EXCERPTED RECORDS:
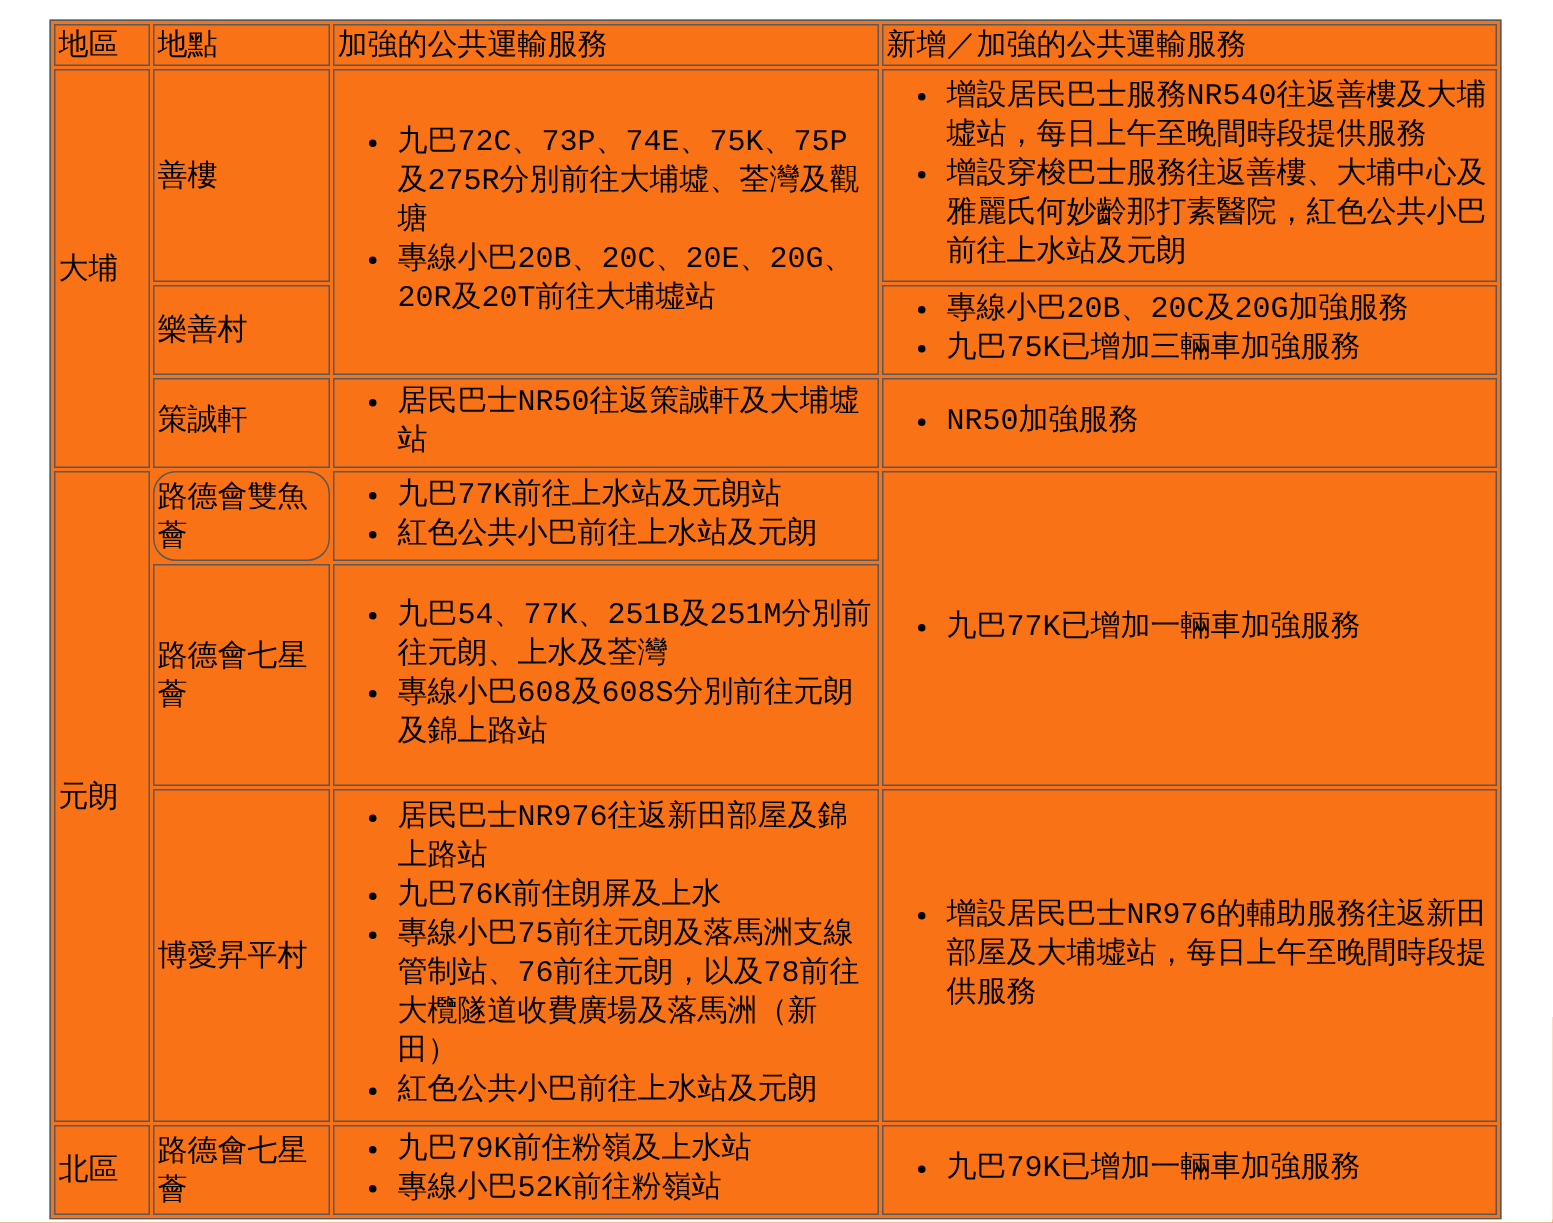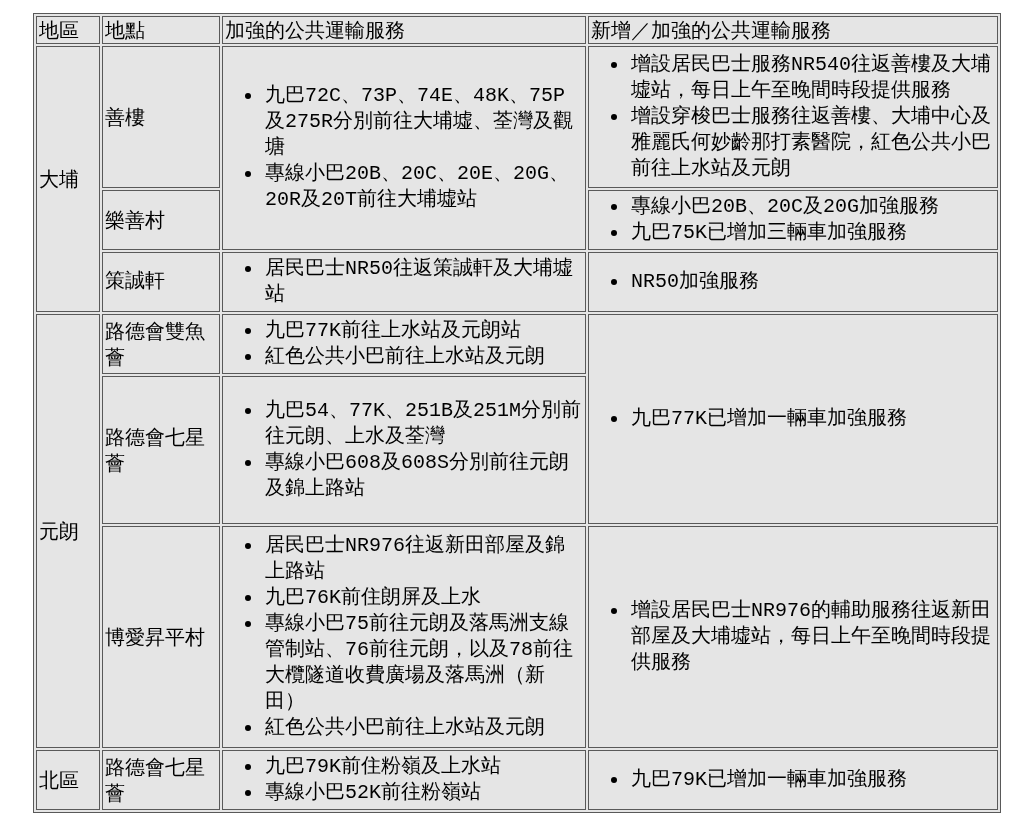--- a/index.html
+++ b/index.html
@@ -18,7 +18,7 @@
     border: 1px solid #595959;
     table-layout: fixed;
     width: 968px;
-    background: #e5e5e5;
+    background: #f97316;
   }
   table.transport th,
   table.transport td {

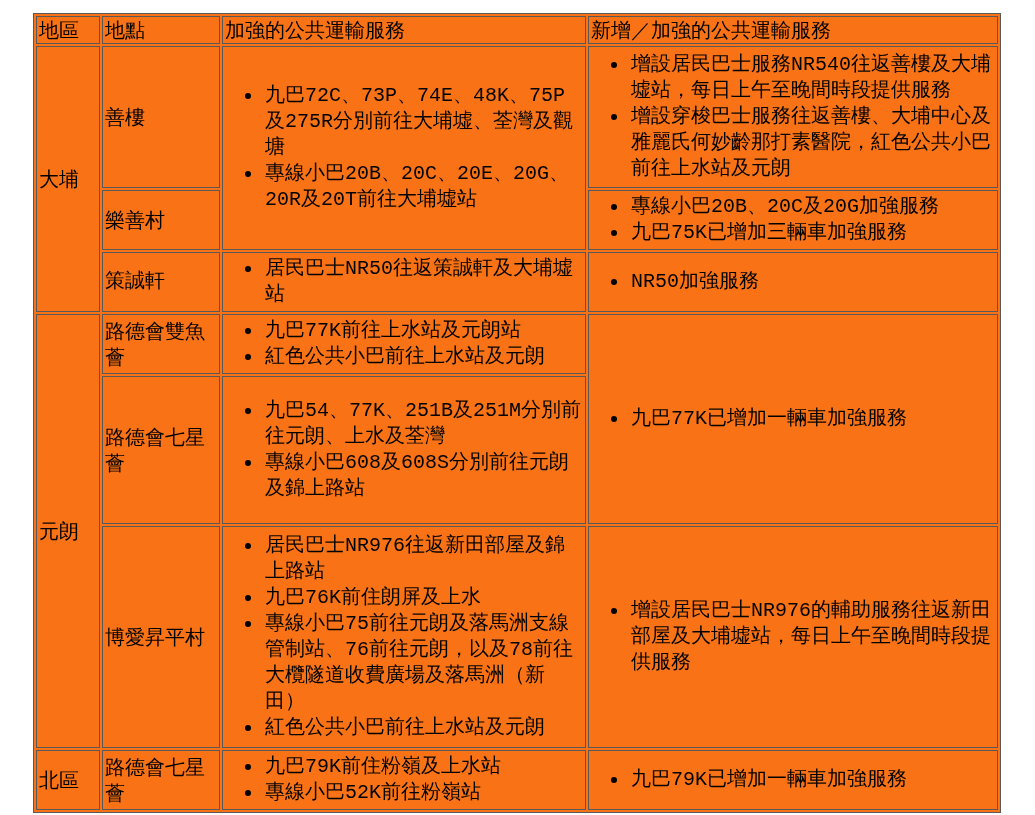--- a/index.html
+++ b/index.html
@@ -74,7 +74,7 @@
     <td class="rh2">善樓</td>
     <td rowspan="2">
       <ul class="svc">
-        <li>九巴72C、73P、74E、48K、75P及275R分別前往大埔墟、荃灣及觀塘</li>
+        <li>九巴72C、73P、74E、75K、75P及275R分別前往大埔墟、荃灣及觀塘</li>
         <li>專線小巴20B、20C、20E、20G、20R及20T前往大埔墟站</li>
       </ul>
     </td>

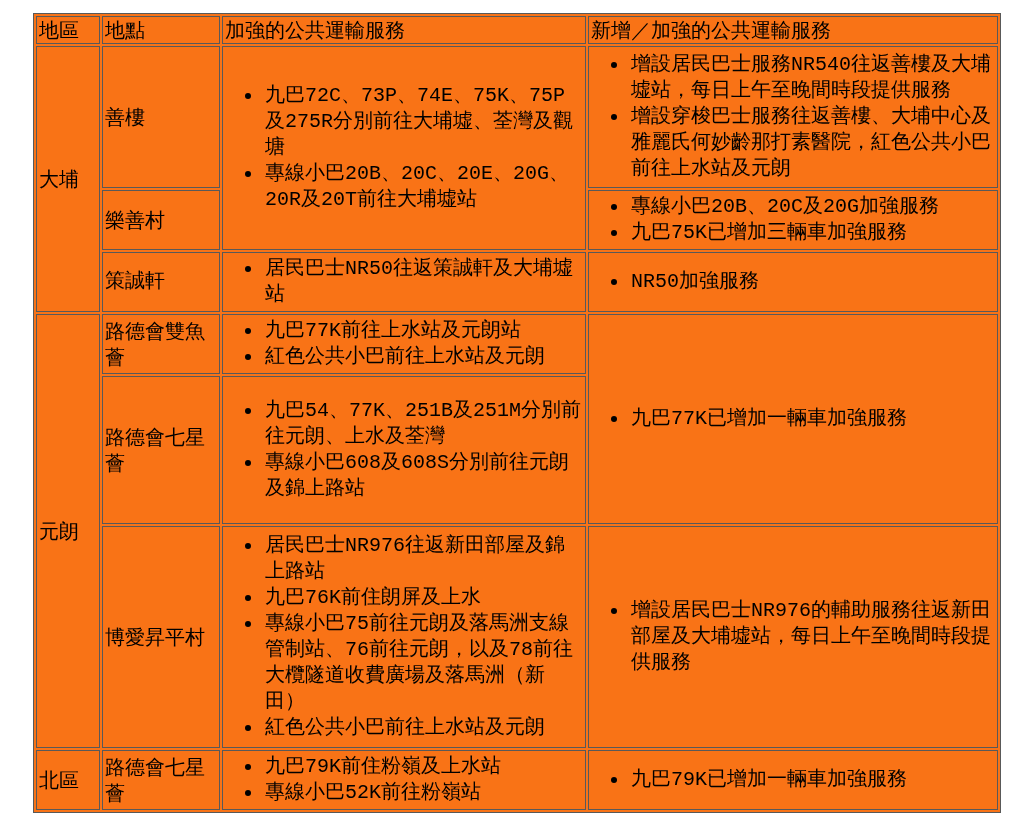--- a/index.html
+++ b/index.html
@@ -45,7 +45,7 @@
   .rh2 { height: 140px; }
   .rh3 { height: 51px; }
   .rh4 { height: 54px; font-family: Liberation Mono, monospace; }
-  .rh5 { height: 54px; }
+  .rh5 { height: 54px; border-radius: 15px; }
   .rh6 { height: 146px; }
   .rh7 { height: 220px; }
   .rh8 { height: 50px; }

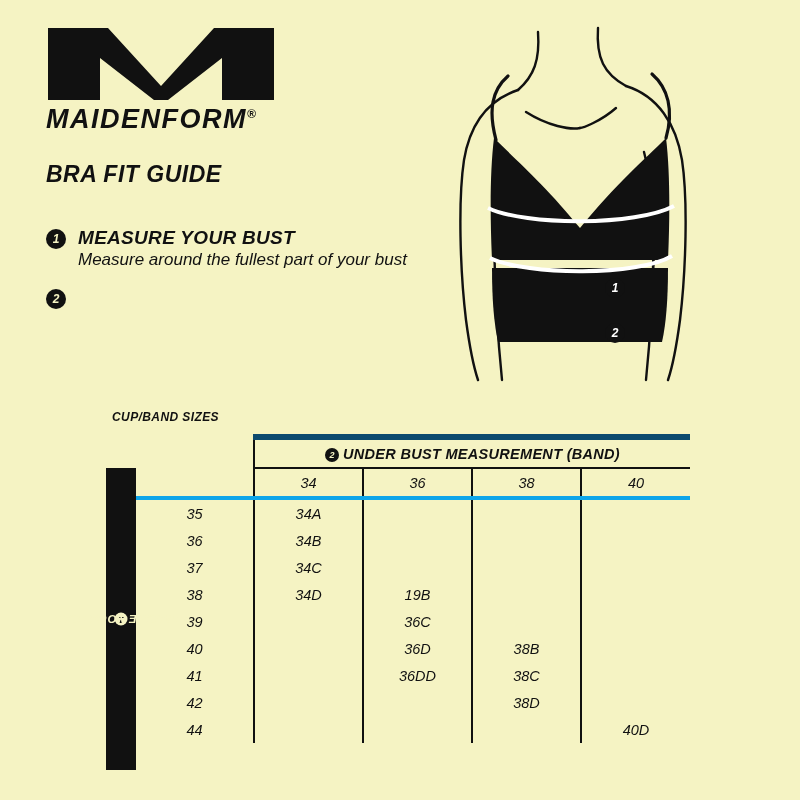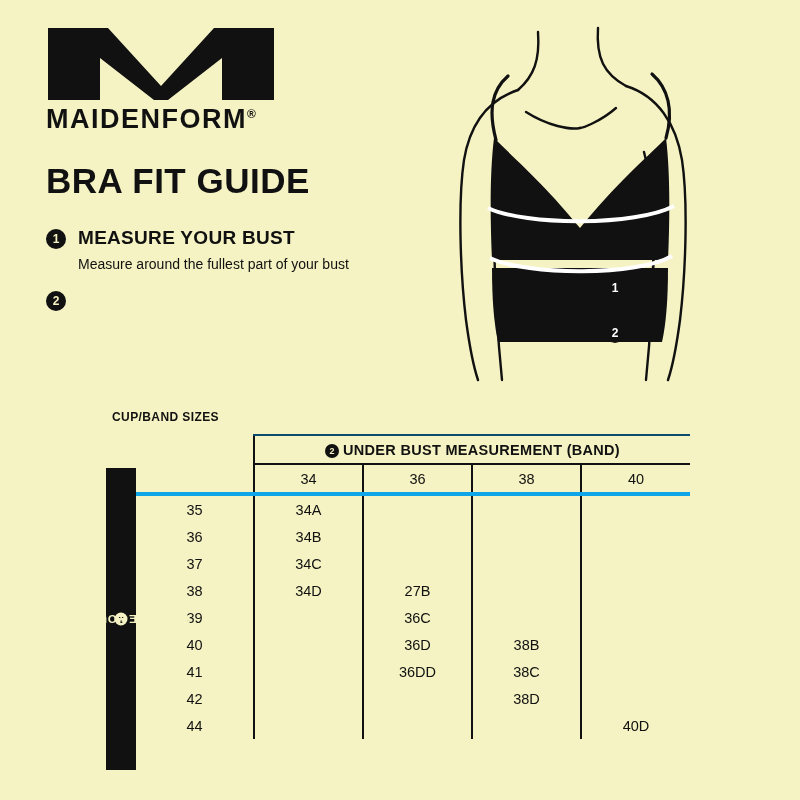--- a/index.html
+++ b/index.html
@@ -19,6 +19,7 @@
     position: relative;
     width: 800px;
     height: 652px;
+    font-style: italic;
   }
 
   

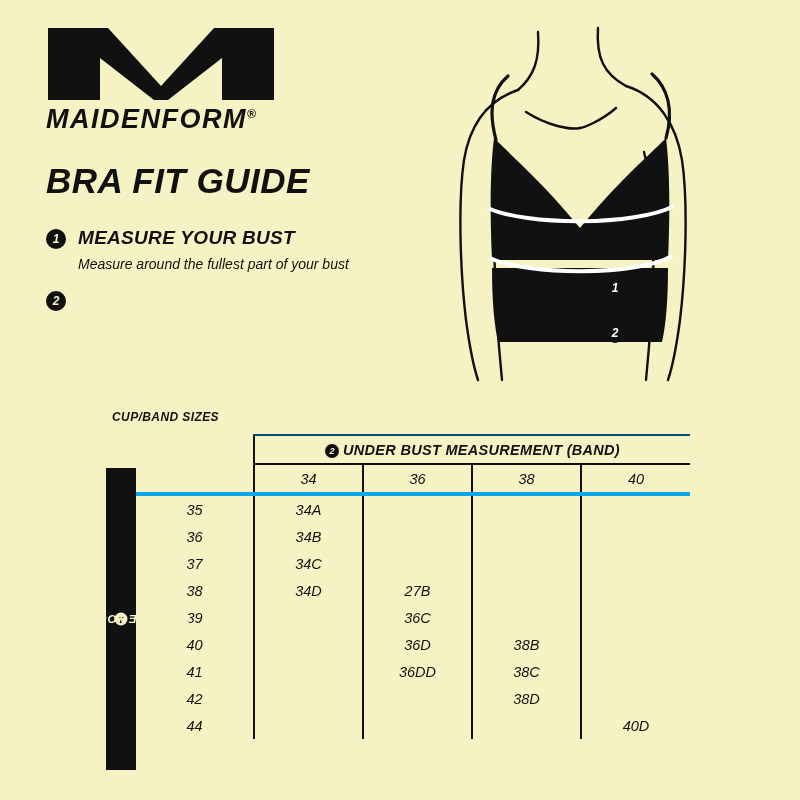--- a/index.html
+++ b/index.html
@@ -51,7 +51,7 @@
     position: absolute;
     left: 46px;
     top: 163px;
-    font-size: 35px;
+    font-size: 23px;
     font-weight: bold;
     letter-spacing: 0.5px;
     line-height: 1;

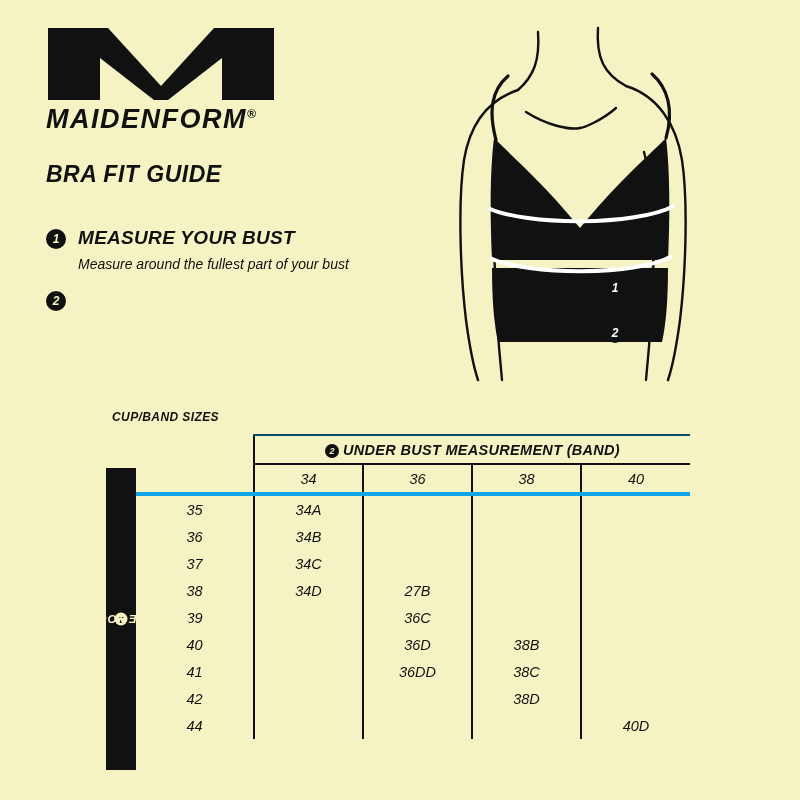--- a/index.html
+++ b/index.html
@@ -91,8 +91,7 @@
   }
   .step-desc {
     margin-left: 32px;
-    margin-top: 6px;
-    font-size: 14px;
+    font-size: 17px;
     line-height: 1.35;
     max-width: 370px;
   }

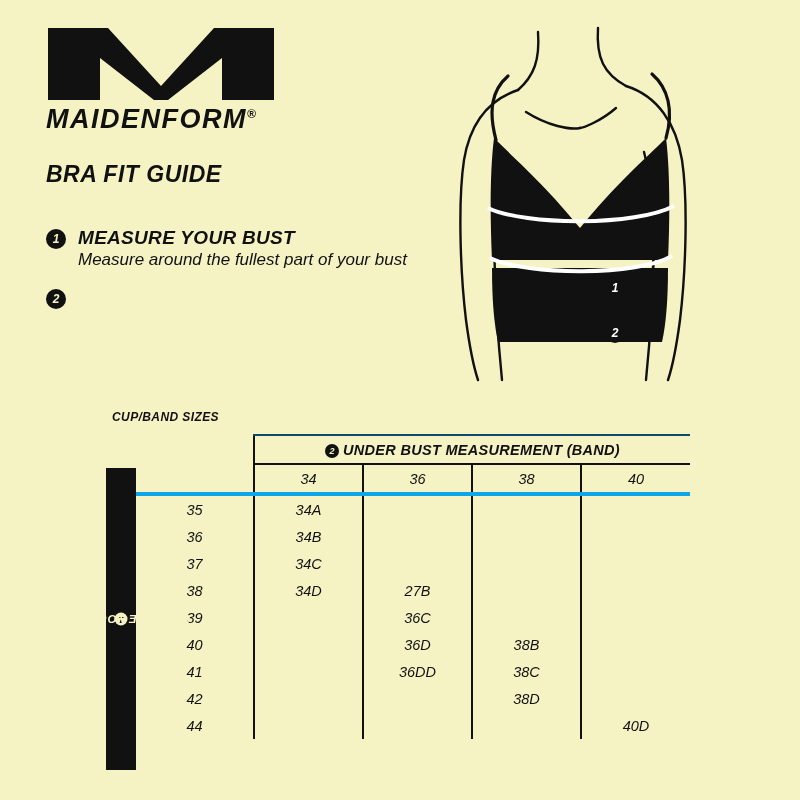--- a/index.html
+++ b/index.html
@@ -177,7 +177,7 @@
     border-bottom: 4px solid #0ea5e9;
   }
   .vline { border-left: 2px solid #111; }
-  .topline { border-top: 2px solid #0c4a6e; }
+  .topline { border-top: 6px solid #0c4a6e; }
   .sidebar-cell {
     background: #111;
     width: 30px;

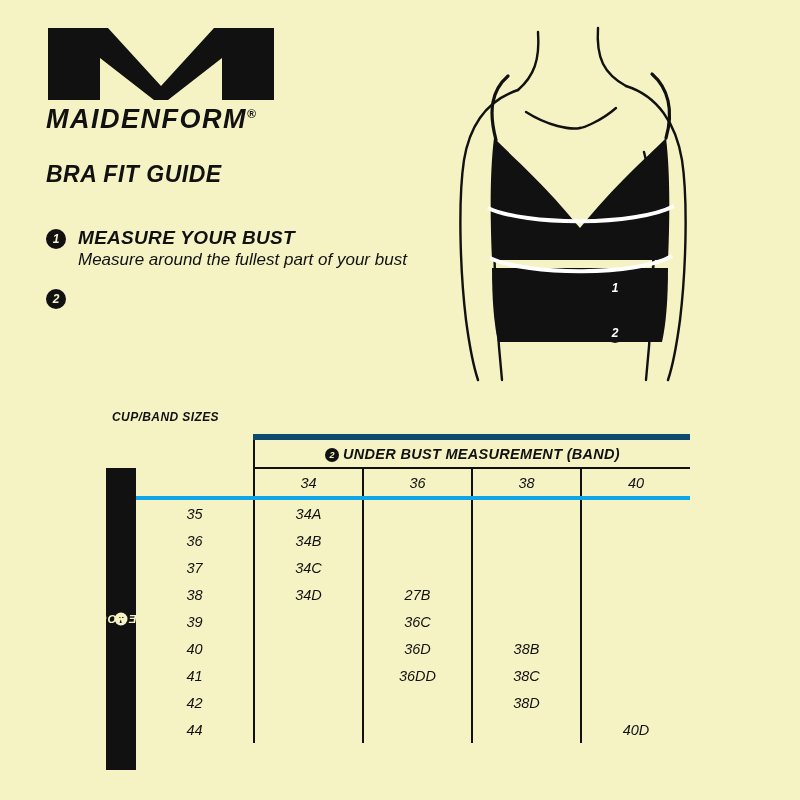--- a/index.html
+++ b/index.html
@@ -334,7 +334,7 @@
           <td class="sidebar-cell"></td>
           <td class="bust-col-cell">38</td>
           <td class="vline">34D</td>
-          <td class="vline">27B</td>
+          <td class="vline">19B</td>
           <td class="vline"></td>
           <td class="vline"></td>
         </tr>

ACTIVITY: Return the records above verbatim, leaving out images.

SOLUTION FOR THIS TASK:
--- a/index.html
+++ b/index.html
@@ -18,7 +18,7 @@
     border: 1px solid #595959;
     table-layout: fixed;
     width: 968px;
-    background: #e5e5e5;
+    background: #f97316;
   }
   table.transport th,
   table.transport td {

--- a/index.html
+++ b/index.html
@@ -74,7 +74,7 @@
     <td class="rh2">善樓</td>
     <td rowspan="2">
       <ul class="svc">
-        <li>九巴72C、73P、74E、48K、75P及275R分別前往大埔墟、荃灣及觀塘</li>
+        <li>九巴72C、73P、74E、75K、75P及275R分別前往大埔墟、荃灣及觀塘</li>
         <li>專線小巴20B、20C、20E、20G、20R及20T前往大埔墟站</li>
       </ul>
     </td>

--- a/index.html
+++ b/index.html
@@ -45,7 +45,7 @@
   .rh2 { height: 140px; }
   .rh3 { height: 51px; }
   .rh4 { height: 54px; font-family: Liberation Mono, monospace; }
-  .rh5 { height: 54px; }
+  .rh5 { height: 54px; border-radius: 15px; }
   .rh6 { height: 146px; }
   .rh7 { height: 220px; }
   .rh8 { height: 50px; }

--- a/index.html
+++ b/index.html
@@ -19,6 +19,7 @@
     position: relative;
     width: 800px;
     height: 652px;
+    font-style: italic;
   }
 
   

--- a/index.html
+++ b/index.html
@@ -51,7 +51,7 @@
     position: absolute;
     left: 46px;
     top: 163px;
-    font-size: 35px;
+    font-size: 23px;
     font-weight: bold;
     letter-spacing: 0.5px;
     line-height: 1;

--- a/index.html
+++ b/index.html
@@ -91,8 +91,7 @@
   }
   .step-desc {
     margin-left: 32px;
-    margin-top: 6px;
-    font-size: 14px;
+    font-size: 17px;
     line-height: 1.35;
     max-width: 370px;
   }

--- a/index.html
+++ b/index.html
@@ -177,7 +177,7 @@
     border-bottom: 4px solid #0ea5e9;
   }
   .vline { border-left: 2px solid #111; }
-  .topline { border-top: 2px solid #0c4a6e; }
+  .topline { border-top: 6px solid #0c4a6e; }
   .sidebar-cell {
     background: #111;
     width: 30px;

--- a/index.html
+++ b/index.html
@@ -334,7 +334,7 @@
           <td class="sidebar-cell"></td>
           <td class="bust-col-cell">38</td>
           <td class="vline">34D</td>
-          <td class="vline">27B</td>
+          <td class="vline">19B</td>
           <td class="vline"></td>
           <td class="vline"></td>
         </tr>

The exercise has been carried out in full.